Film Friday: John Wick

The son of a local gangster and his mates break in to John Wick’s house, steal his car and kill his dog. So Mr John Wick is understandably rather displeased. J. W. is a retired hitman, and you don’t cross a retired hitman. He immediately goes down to his cellar, smashes up the floor and – boom! – digs up his retired stash of very big guns with lots of bullets. Stand back – John Wick’s getting payback. When the local gangster hears about what happened he sends a small army round to visit John Wick. A small army? Meh – that’s easy meat for the likes of J Wick Esquire.

This is a film chock full of bad guys getting blown away. And I mean hundreds of them. In fact John Wick’s town must be populated by gangsters because there are only a few folks who don’t appear to want to kill him. But John’s not phased – he’s after revenge and he’s gonna get it. In Genesis 34 there is a tragic tale. A local prince in the town of Shechem meets Jacob’s daughter and immediately falls for her. However, this turns horrific when he grabs her and rapes her. Dinah’s brothers immediately set out to take revenge, not only on the prince but on every man in Shechem. The prince claims to love their sister Dinah and asks to marry her, so the brothers agree, just so long as every man in Shechem is circumcised. They agree to this – and here comes the chance for payback. While the men are recovering from their wounds the brothers pile in, kill them all, and loot the town. Their father Jacob is distraught. ‘You’ve turned my name into a foul stench,’ he says. ‘Now we are a marked bunch – everyone round here will be out to kill us.’
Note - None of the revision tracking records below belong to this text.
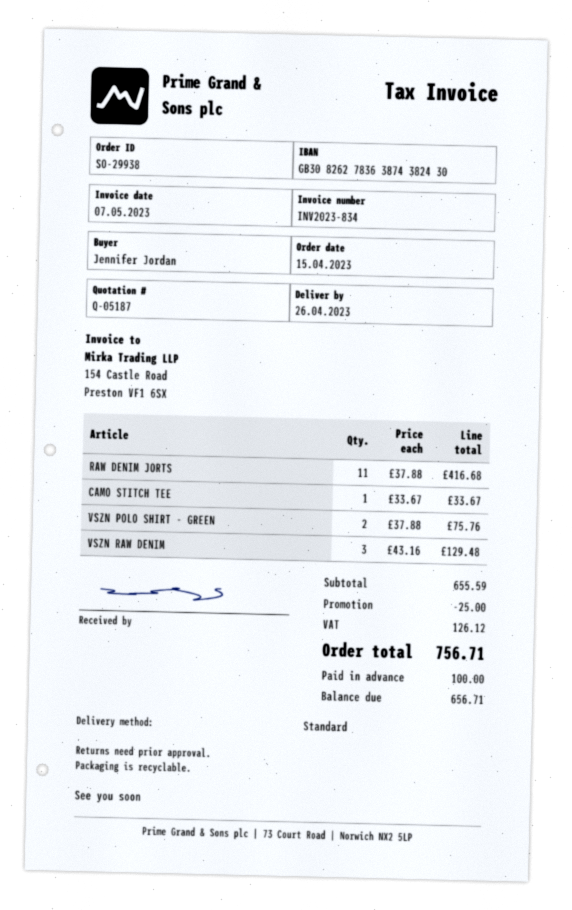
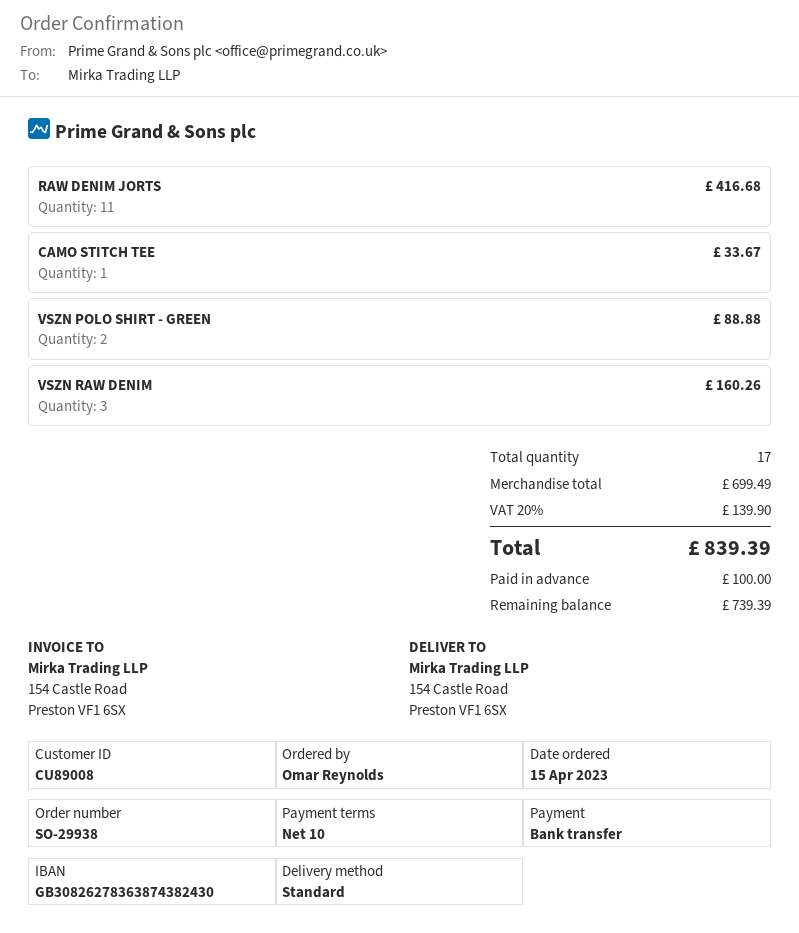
ordered by: Jennifer Jordan -> Omar Reynolds
VSZN POLO SHIRT - GREEN: 2 for 75.76 -> 2 for 88.88
VSZN RAW DENIM: 3 for 129.48 -> 3 for 160.26
subtotal: 655.59 -> 699.49
discount: 25.00 -> none
tax: 126.12 -> 139.90
total: 756.71 -> 839.39
balance: 656.71 -> 739.39

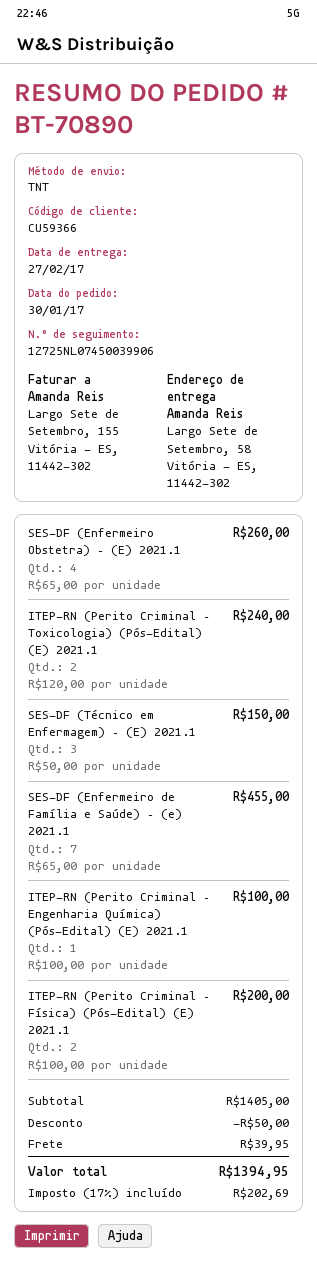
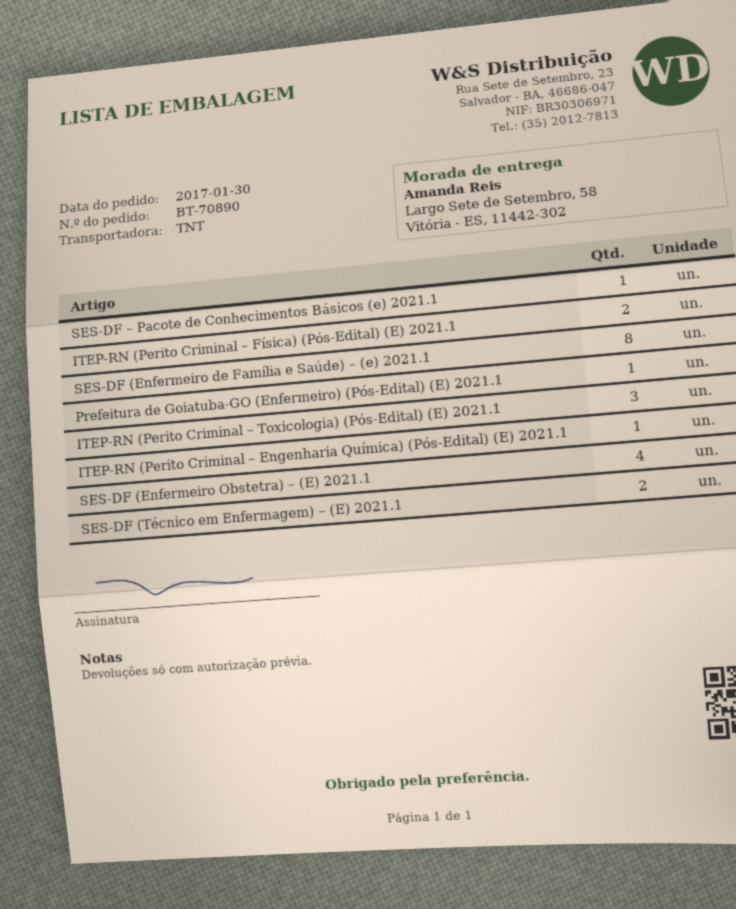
ITEP-RN (Perito Criminal – Toxicologia) (Pós-Edital) (E) 2021.1: 2 -> 3
SES-DF (Técnico em Enfermagem) – (E) 2021.1: 3 -> 2
SES-DF (Enfermeiro de Família e Saúde) – (e) 2021.1: 7 -> 8
SES-DF – Pacote de Conhecimentos Básicos (e) 2021.1: none -> 1
Prefeitura de Goiatuba-GO (Enfermeiro) (Pós-Edital) (E) 2021.1: none -> 1

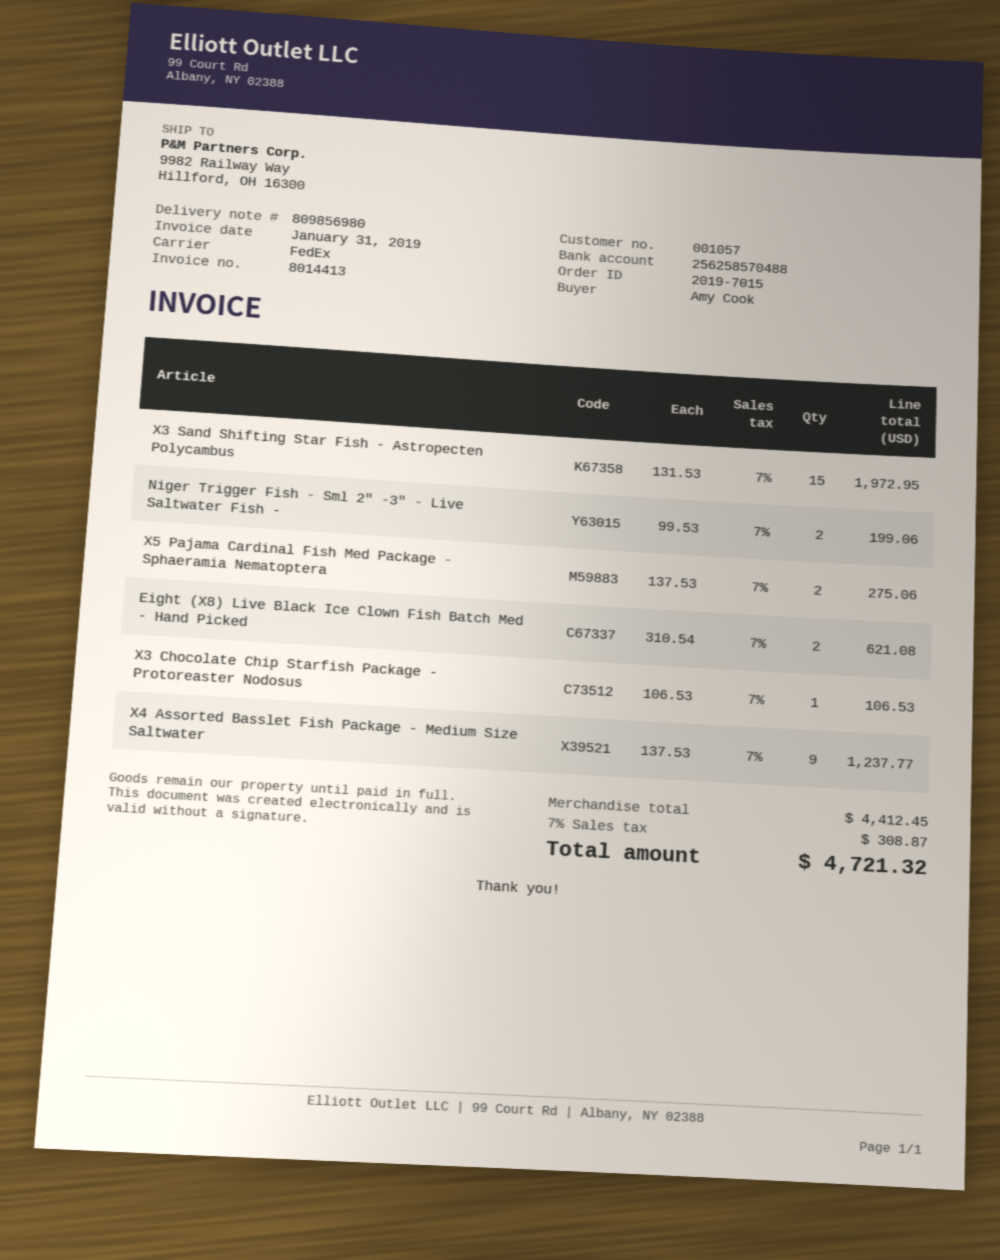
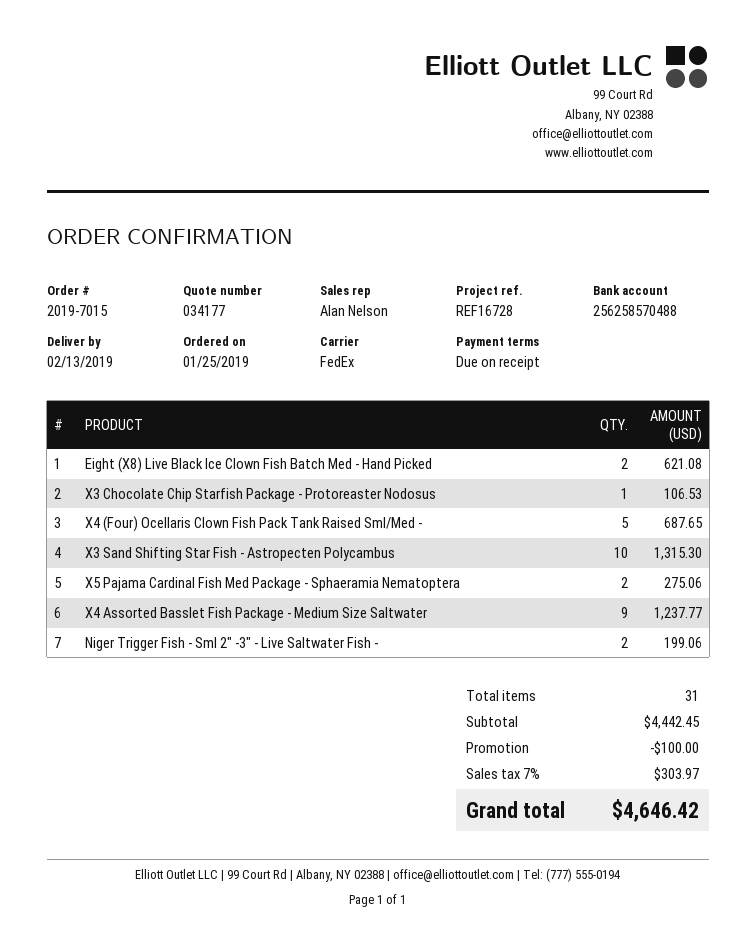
X3 Sand Shifting Star Fish - Astropecten Polycambus: 15 for 1972.95 -> 10 for 1315.30
X4 (Four) Ocellaris Clown Fish Pack Tank Raised Sml/Med -: none -> 5 for 687.65
subtotal: 4412.45 -> 4442.45
discount: none -> 100.00
tax: 7% = 308.87 -> 7% = 303.97
total: 4721.32 -> 4646.42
Revenge is an animal that can easily run out of control. The brothers, like John Wick, had been terribly wronged, and perhaps we can understand their hunger for retribution. But the cost is high, and we wonder what it must have done to them to be the perpetrators of such violence. Forgiveness is a hard currency. It costs the earth sometimes. I recall seeing a BBC documentary about the wife of one of the pilots killed on September 11th 2001. She is a Christian and felt the call deep within her to forgive those who had murdered her husband. This Good Friday documentary was called What’s the Point of Forgiveness and it also told of Jesus, dying in terrible pain, murdered by a corrupt system, who called out as he died, ‘Father forgive them. For they don’t know what they are doing.’ Revenge is mine, says the Lord, in Romans chapter 12 and verse 19; and on that Good Friday he chose to deal with it in a radical way. It’s been said that nurturing unforgiveness is a bit like drinking poison yourself and waiting for your enemy to die. Perhaps on that day Jesus drank the poison himself, to help free us from the ill effects that can grow from the desire for revenge and to harbour unforgiveness.